What you should not do
The first thing you should not do is use both significance testing AND interval
estimation. As you might already know, a confidence interval consists of all of
the values of a parameter that are "unrejectable" with a significance test. There
is an unfortunate tendency these days to report the actual p-value, e.g., .003,
from a significance test ALONG WITH a confidence interval (usually 95%)

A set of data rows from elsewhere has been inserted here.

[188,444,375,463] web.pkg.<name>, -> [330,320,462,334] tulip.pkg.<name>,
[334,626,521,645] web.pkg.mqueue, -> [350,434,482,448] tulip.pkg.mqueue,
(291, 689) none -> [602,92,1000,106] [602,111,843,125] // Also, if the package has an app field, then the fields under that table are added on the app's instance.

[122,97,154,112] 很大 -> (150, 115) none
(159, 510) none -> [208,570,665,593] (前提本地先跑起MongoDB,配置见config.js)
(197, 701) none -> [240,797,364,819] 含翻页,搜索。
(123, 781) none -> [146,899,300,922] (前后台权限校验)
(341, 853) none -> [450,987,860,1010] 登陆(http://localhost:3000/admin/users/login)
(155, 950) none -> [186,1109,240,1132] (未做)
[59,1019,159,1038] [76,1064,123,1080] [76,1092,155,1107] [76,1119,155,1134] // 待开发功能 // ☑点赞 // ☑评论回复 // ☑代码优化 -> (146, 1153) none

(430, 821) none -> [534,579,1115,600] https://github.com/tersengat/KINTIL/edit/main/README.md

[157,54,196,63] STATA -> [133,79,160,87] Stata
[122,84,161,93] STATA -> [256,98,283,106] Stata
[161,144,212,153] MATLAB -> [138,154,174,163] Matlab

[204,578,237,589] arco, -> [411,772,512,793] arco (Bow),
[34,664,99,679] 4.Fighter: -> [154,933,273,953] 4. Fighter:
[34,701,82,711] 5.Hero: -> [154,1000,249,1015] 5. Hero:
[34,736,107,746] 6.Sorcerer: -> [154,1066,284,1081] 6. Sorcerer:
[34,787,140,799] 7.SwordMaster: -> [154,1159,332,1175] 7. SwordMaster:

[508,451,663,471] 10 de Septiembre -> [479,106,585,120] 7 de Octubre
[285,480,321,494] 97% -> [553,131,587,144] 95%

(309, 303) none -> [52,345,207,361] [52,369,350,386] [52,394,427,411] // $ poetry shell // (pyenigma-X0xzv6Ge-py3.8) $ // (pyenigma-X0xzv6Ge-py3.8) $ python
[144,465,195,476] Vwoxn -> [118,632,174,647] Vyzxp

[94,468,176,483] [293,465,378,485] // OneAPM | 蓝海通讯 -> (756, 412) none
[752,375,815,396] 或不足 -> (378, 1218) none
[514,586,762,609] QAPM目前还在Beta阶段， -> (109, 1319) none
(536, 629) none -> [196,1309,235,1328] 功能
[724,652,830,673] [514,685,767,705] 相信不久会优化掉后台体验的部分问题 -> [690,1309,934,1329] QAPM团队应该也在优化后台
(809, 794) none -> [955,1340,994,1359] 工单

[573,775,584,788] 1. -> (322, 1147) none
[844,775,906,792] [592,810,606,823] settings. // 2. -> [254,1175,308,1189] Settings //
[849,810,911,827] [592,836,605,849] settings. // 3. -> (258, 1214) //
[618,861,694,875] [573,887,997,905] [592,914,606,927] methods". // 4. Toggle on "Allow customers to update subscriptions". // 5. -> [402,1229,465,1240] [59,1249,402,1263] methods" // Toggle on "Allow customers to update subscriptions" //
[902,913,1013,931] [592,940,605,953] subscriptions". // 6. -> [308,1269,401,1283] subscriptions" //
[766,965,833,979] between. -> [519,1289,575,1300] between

around the obtained statistic.
The second thing you should not do is report the so-called post hoc (or
retrospective or observed) power, along with or (worse yet) instead of the a priori
(ordinary) power. Post hoc power adds no important information, but has
unfortunately been incorporated into some computer packages, e.g., SPSS's
Analysis of Variance routines. It is perfectly inversely related to p-value.
Both things drive me up a wall. Please don't do either of them. Thank you.